Abstract:Synthesis and reconstruction of 3D human head has gained increasing interests in computer vision and computer graphics recently. Existing state-of-the-art 3D generative adversarial networks (GANs) for 3D human head synthesis are either limited to near-frontal views or hard to preserve 3D consistency in large view angles. We propose PanoHead, the first 3D-aware generative model that enables high-quality view-consistent image synthesis of full heads in $360^\circ$ with diverse appearance and detailed geometry using only in-the-wild unstructured images for training. At its core, we lift up the representation power of recent 3D GANs and bridge the data alignment gap when training from in-the-wild images with widely distributed views. Specifically, we propose a novel two-stage self-adaptive image alignment for robust 3D GAN training. We further introduce a tri-grid neural volume representation that effectively addresses front-face and back-head feature entanglement rooted in the widely-adopted tri-plane formulation. Our method instills prior knowledge of 2D image segmentation in adversarial learning of 3D neural scene structures, enabling compositable head synthesis in diverse backgrounds. Benefiting from these designs, our method significantly outperforms previous 3D GANs, generating high-quality 3D heads with accurate geometry and diverse appearances, even with long wavy and afro hairstyles, renderable from arbitrary poses. Furthermore, we show that our system can reconstruct full 3D heads from single input images for personalized realistic 3D avatars.
What problem does this paper attempt to address?
The paper mainly aims to address the following issues:
1. **Full 3D Head Synthesis**: Existing 3D Generative Adversarial Networks (GANs) perform well for head synthesis from near-frontal views but struggle to maintain 3D consistency with larger view changes. Therefore, the researchers propose a novel 3D-aware generative model called PanoHead, which can achieve high-quality, view-consistent full head image synthesis, covering 360-degree views, and can handle diverse appearances and detailed geometric features.
2. **Background and Foreground Separation**: In traditional methods, the foreground (head) and background are easily confused, leading to issues when synthesizing images from large-angle views. To solve this problem, the researchers introduced a foreground-aware tri-discriminator to separate foreground head modeling from background synthesis.

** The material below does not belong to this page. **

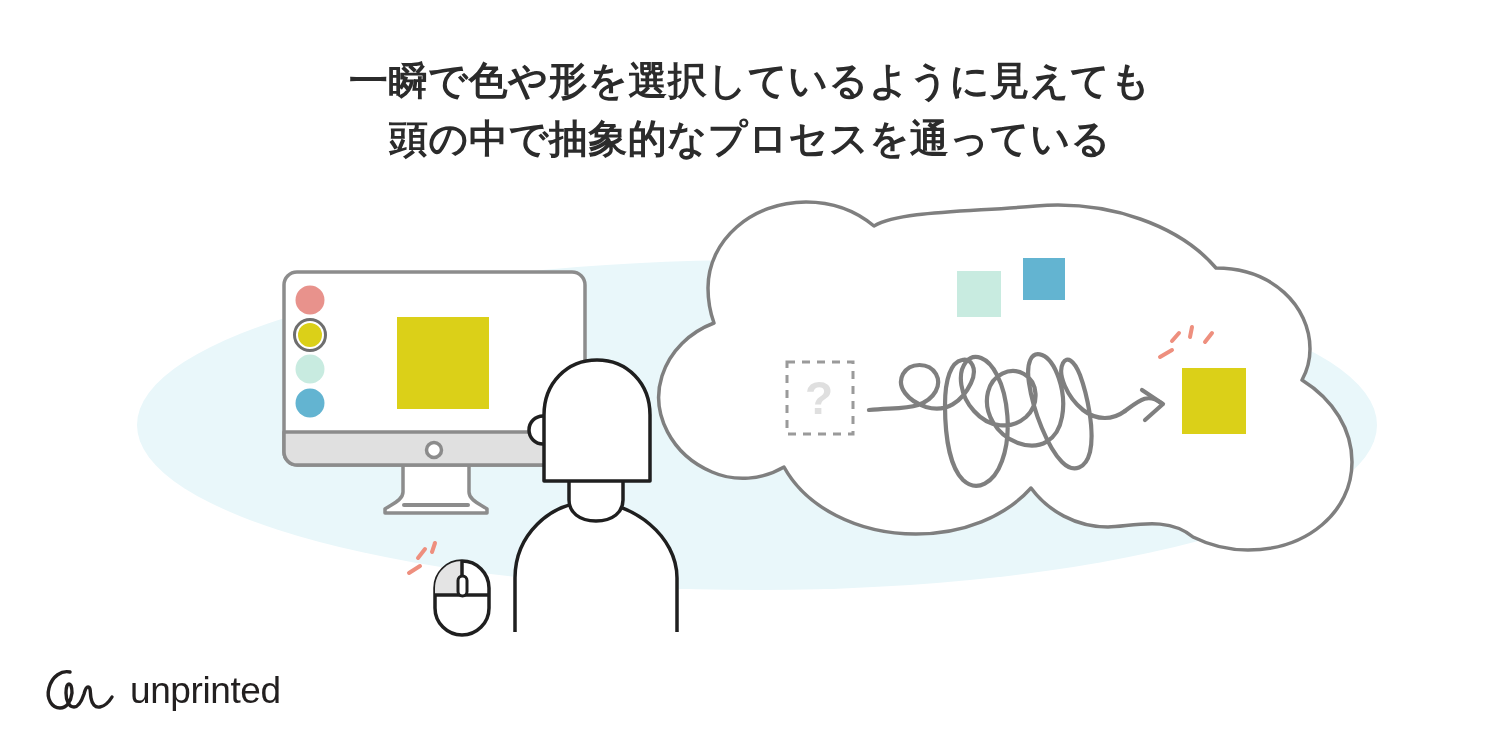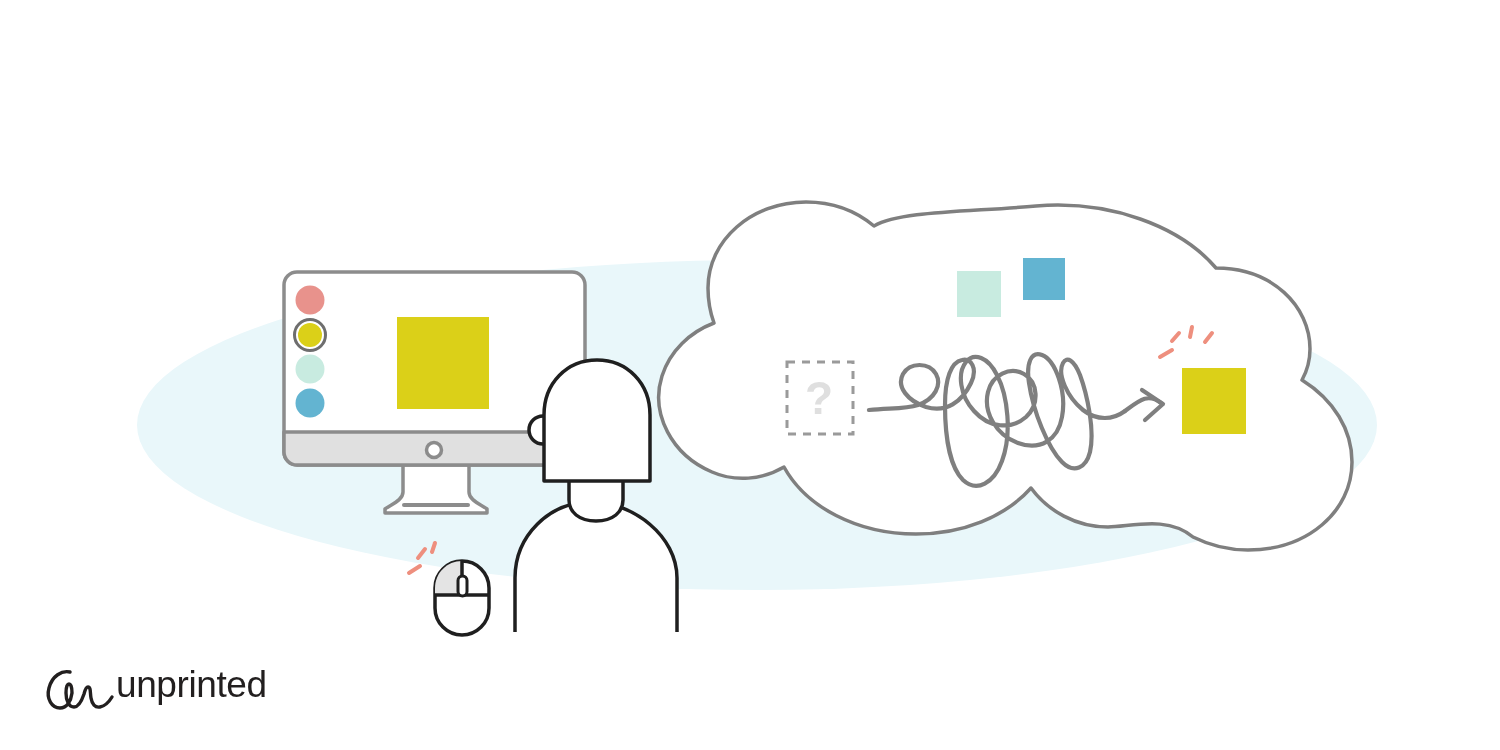"一瞬で色や形を選択しているように見えても" div.headline { html: none -> <div> <span>一瞬で色や形を選択しているように見えても</span> <span>頭の中で抽象的なプロセスを通っている</span> </div> }
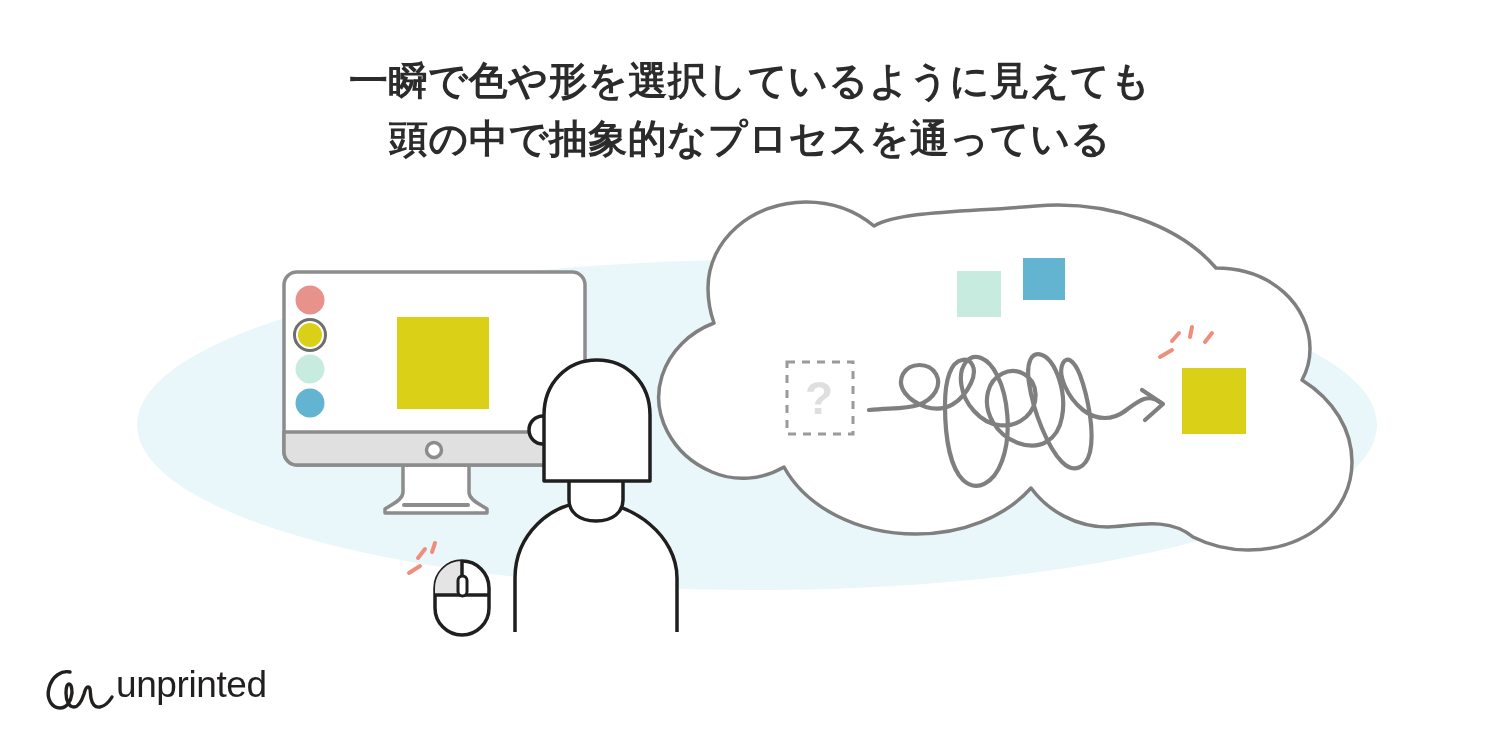"unprinted" .logo { align-items: none -> center; gap: none -> 14px }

3. **Improvement of 3D Representation**: The three-plane representation method has projection ambiguities under 360-degree views, leading to phenomena like "mirror faces." The paper proposes a new 3D tri-grid volume representation to address this issue, which can improve expressive power while maintaining efficiency.
4. **Camera Alignment Challenges**: For rear head images in the wild, obtaining accurate camera extrinsic parameters is extremely difficult, and there is an alignment gap between these images and frontal images, leading to noisy appearances and suboptimal head geometry. The researchers propose a two-stage alignment scheme and a camera adaptive module to effectively tackle these challenges.
In summary, the main contribution of this paper is the proposal of a 3D-aware GAN framework called PanoHead, which can be trained from unstructured images in the wild and achieve high-fidelity full head image synthesis, including detailed geometric structures, and can render from any 360-degree view. Additionally, the paper introduces new techniques for separating foreground and background, improved 3D representation methods, and effective image alignment strategies.